-- Opening Marker --

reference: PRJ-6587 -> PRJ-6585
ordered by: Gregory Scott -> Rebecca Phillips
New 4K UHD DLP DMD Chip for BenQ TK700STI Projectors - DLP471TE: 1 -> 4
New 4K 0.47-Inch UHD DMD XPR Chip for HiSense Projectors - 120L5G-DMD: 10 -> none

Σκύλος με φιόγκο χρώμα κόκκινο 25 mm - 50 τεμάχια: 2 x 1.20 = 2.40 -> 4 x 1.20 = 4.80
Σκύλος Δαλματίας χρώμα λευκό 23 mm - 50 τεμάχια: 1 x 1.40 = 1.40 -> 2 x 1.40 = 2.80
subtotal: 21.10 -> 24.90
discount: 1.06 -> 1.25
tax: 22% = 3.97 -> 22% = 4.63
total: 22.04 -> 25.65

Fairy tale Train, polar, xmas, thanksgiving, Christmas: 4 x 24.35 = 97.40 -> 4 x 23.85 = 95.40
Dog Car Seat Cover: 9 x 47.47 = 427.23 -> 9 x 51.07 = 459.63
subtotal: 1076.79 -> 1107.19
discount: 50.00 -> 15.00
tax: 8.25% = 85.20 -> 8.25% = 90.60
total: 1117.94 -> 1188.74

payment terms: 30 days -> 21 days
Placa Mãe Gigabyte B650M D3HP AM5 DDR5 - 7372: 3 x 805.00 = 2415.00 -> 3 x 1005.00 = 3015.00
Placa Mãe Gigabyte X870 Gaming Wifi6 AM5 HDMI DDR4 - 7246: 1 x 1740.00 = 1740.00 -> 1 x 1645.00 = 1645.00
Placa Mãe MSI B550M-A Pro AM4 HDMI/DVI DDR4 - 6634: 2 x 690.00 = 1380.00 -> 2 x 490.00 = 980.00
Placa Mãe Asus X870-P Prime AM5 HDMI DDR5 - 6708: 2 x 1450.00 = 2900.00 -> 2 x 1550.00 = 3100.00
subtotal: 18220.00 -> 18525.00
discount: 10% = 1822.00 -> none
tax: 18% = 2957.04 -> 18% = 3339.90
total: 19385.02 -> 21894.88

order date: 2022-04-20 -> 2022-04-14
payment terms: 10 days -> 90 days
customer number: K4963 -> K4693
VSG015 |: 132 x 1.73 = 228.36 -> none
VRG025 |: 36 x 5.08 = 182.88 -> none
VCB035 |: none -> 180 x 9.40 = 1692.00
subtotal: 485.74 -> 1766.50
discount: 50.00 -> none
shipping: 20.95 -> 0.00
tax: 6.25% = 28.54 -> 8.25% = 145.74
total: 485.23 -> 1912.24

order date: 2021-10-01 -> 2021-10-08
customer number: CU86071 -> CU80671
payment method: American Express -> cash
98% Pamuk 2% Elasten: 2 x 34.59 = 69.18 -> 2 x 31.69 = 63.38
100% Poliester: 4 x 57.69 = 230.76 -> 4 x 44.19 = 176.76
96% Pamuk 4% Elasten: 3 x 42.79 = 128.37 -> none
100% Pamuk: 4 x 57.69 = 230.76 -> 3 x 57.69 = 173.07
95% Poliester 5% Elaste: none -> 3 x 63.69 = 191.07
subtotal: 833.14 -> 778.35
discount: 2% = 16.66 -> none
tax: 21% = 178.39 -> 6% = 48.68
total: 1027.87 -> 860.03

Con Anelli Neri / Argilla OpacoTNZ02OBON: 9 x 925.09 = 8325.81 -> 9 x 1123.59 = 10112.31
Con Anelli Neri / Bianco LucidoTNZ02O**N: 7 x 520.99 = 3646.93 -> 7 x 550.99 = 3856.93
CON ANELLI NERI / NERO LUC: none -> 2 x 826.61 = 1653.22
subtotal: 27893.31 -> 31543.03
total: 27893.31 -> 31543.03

-- Closing Marker --

**What is required:** With the line holding "VCB035 |: none -> 180 x 9.40 = 1692.00" as the first and the line holding "customer number: CU86071 -> CU80671" as the last, set down that range of the entries above exactly, and nothing else.

**Exercise result:**
VCB035 |: none -> 180 x 9.40 = 1692.00
subtotal: 485.74 -> 1766.50
discount: 50.00 -> none
shipping: 20.95 -> 0.00
tax: 6.25% = 28.54 -> 8.25% = 145.74
total: 485.23 -> 1912.24

order date: 2021-10-01 -> 2021-10-08
customer number: CU86071 -> CU80671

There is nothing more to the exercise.